Sí, porque pienso que Felipe VI, hasta ahora uno de los mejores monarcas que ha dado la Historia de España, debería aprovechar más a fondo las oportunidades que se le brindan de dejar claras algunas cosas. No basta con discursos genéricos aludiendo a la unidad, a la concordia y a la necesidad de un esfuerzo nacional de entendimiento: eso siempre suena a bellas palabras, pero algo etéreas, con perdón. Cuando las cosas, las de comer y las de la política, están tan mal, pienso que el jefe del Estado ha de aspirar a tener un papel más protagónico, guste a no guste a esa otra España que no quiere que Leonor ocupe algún día el principal despacho de La Zarzuela. En cualquier caso, a esa ‘otra España’ le va a parecer mal cualquier cosa que implique mantener una normalidad institucional. Y conste que no digo yo que sea fácil ganarse a esa ‘otra España’, a esas otras Españas, pero sí que hay que intentar esa conllevanza orteguiana que tanto tiempo y prosperidad nos ha hecho ganar otrora.
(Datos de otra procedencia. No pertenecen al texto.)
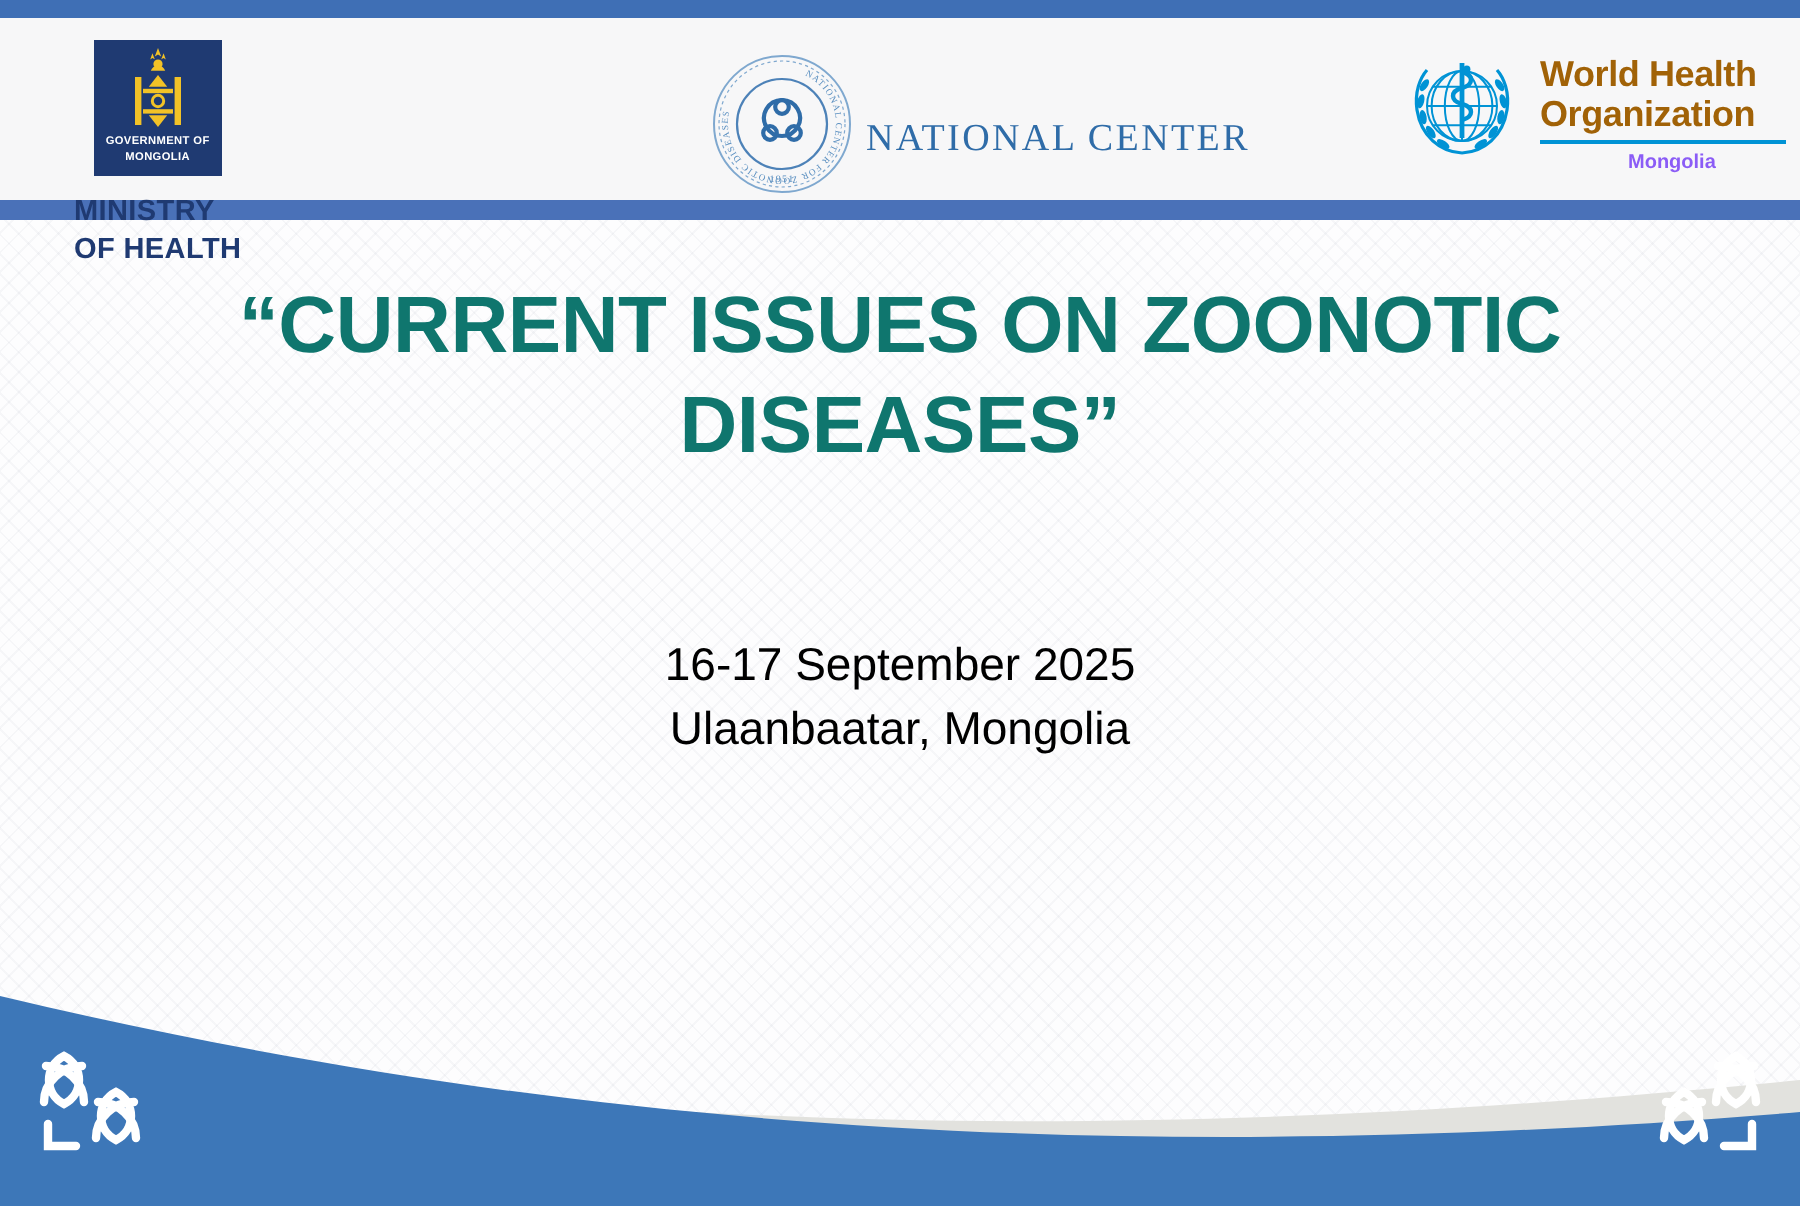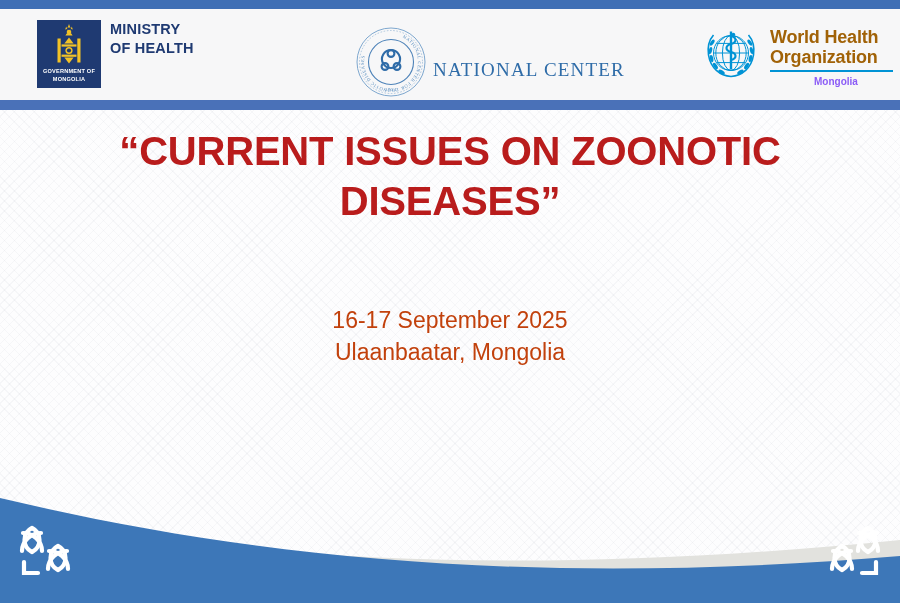--- a/index.html
+++ b/index.html
@@ -65,22 +65,23 @@
     left: 0; top: 9px;
     width: 900px;
     height: 91px;
   }
 
   
   .moh {
     position: absolute;
     left: 37px; top: 11px;
     display: flex;
-    align-items: flex-start;
+    align-items: center;
     gap: 9px;
+    flex-direction: column;
   }
   .moh-crest {
     width: 64px;
     height: 68px;
     background: #1f3a72;
     position: relative;
     display: flex;
     flex-direction: column;
     align-items: center;
     justify-content: flex-start;
@@ -183,31 +184,31 @@
     letter-spacing: -0.3px;
     line-height: 38px;
     white-space: nowrap;
   }
   .conf-line .ord {
     font-size: 19px;
     vertical-align: super;
     line-height: 0;
   }
   .theme-line {
-    margin-top: 16px;
-    color: #b91c1c;
+    margin-top: 28px;
+    color: #0f766e;
     font-size: 40px;
     font-weight: bold;
     letter-spacing: -0.2px;
     line-height: 50px;
     padding: 0 60px;
   }
   .when-where {
     margin-top: 78px;
-    color: #c2410c;
+    color: #000000;
     font-size: 23px;
     line-height: 32px;
     white-space: pre-line;
   }
 
   
   .wave {
     position: absolute;
     left: 0; bottom: 0;
     width: 900px;

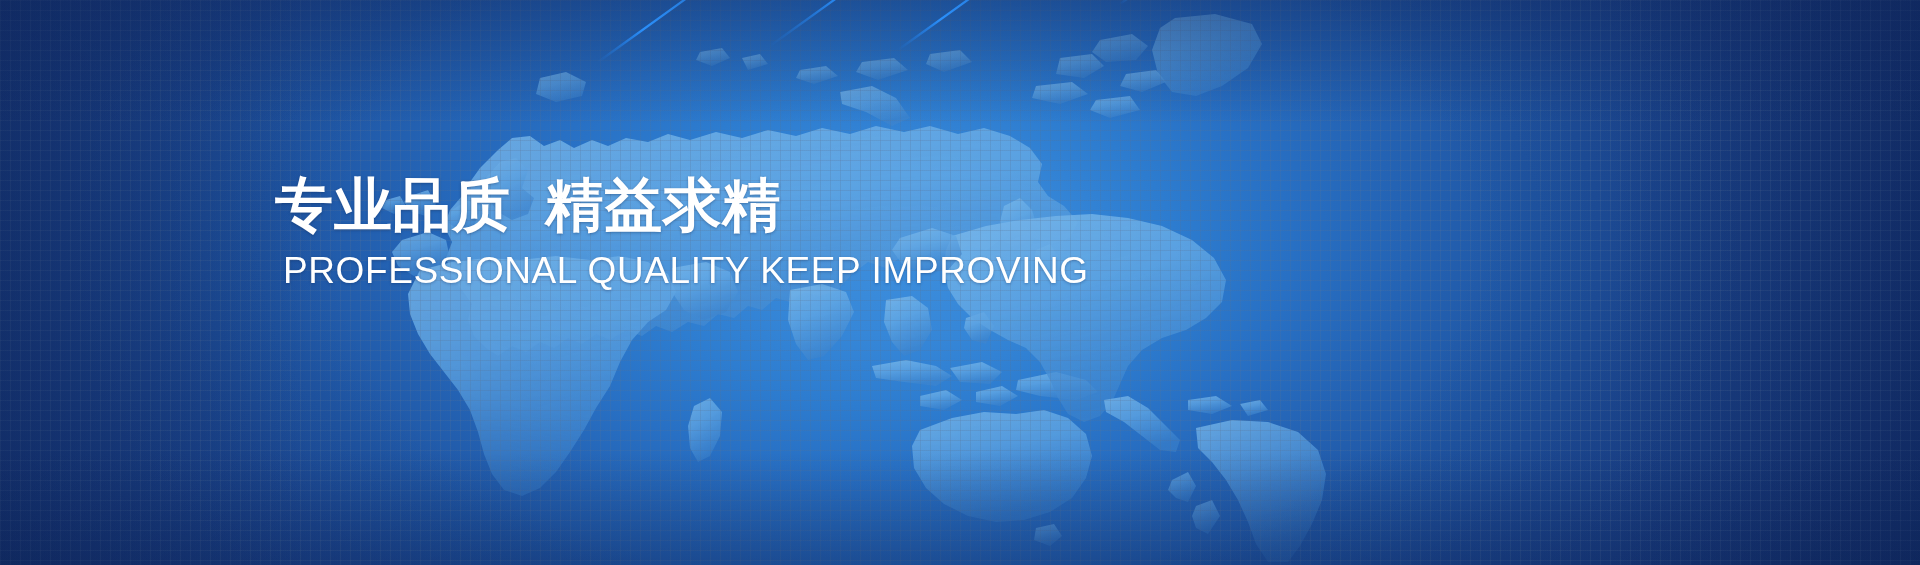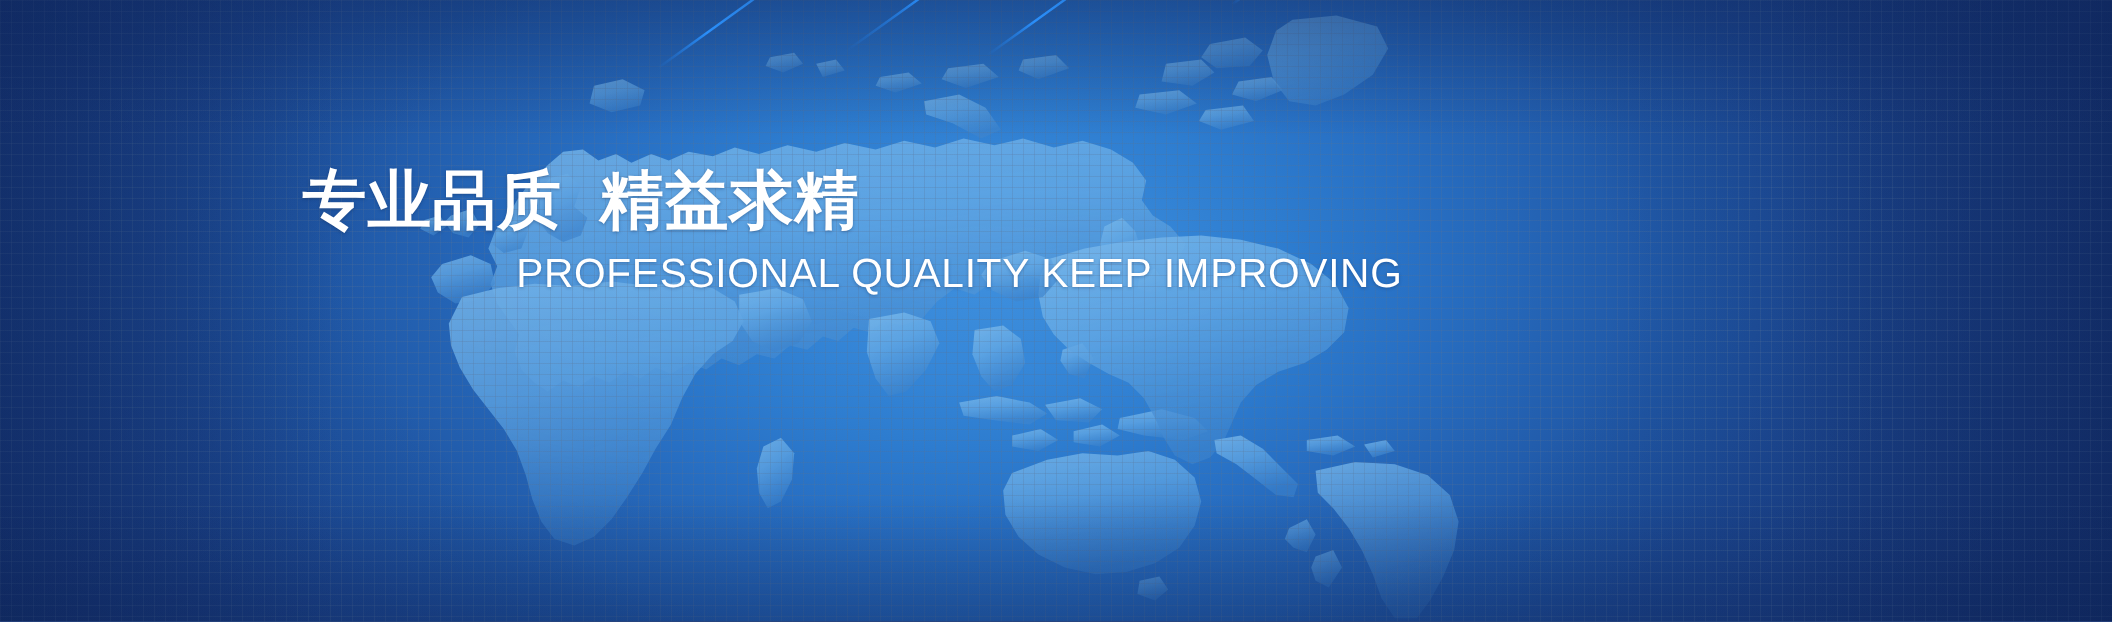--- a/index.html
+++ b/index.html
@@ -80,21 +80,21 @@
   }
 
   
   .streaks { position: absolute; inset: 0; }
   .streaks svg { display: block; width: 100%; height: 100%; }
 
   
   .copy {
     position: absolute;
     left: 275px;
-    top: 154px;
+    top: 176px;
     width: 1000px;
   }
   .headline {
     margin: 0;
     font-size: 58px;
     font-weight: 700;
     line-height: 1.0;
     color: #ffffff;
     letter-spacing: 1px;
     white-space: pre;
@@ -102,21 +102,20 @@
   }
   .subline {
     margin: 18px 0 0 8px;
     font-size: 37px;
     font-weight: 400;
     line-height: 1.0;
     color: #ffffff;
     letter-spacing: 0.6px;
     white-space: pre;
     text-shadow: 0 1px 3px rgba(8,28,70,0.30);
-    text-align: right;
   }
 </style>
 </head>
 <body>
 
 <div class="banner">
 
   <div class="bg-glow"></div>
 
   <div class="map-layer">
O sea, en el pasado.

Seguro que doña Leonor, a mi juicio sobreprotegida contra el ruido ambiental, es muy capaz de entender la situación: me dicen que es una joven listísima, que sabe que las rabietas de sus coetáneas adolescentes no le estarán permitidas, ni ahora ni nunca. Seguro que sabe también que una cierta normalidad sería que ella pudiese, lo mismo que en Oviedo, estar en Girona, presidiendo con tranquilidad, sin esconderse y con asistencia de las autoridades correspondientes los premios que también llevan su nombre. Temo que eso, hoy por hoy, no es posible. Ni aunque los proclame en catalán, que me dicen que, menos mal, lo estudia con aplicación.

Ignoro cuál es el plan de comunicación que, en el futuro, se ha trazado para Leonor de Borbón Ortiz. Ya digo que está encerrada en una jaula de oro que ni siquiera tiene apariencias de libertad. Pero más vale que, quien puede hacerlo, piense en que esta ya no niña tiene un significado, en estos momentos, que ya no se puede disimular meramente con silencios y fotografías acudiendo a clase con el uniforme del colegio. Leonor es, perdóneme a quien le duela, un bien de Estado y como tal habría de ser tratada.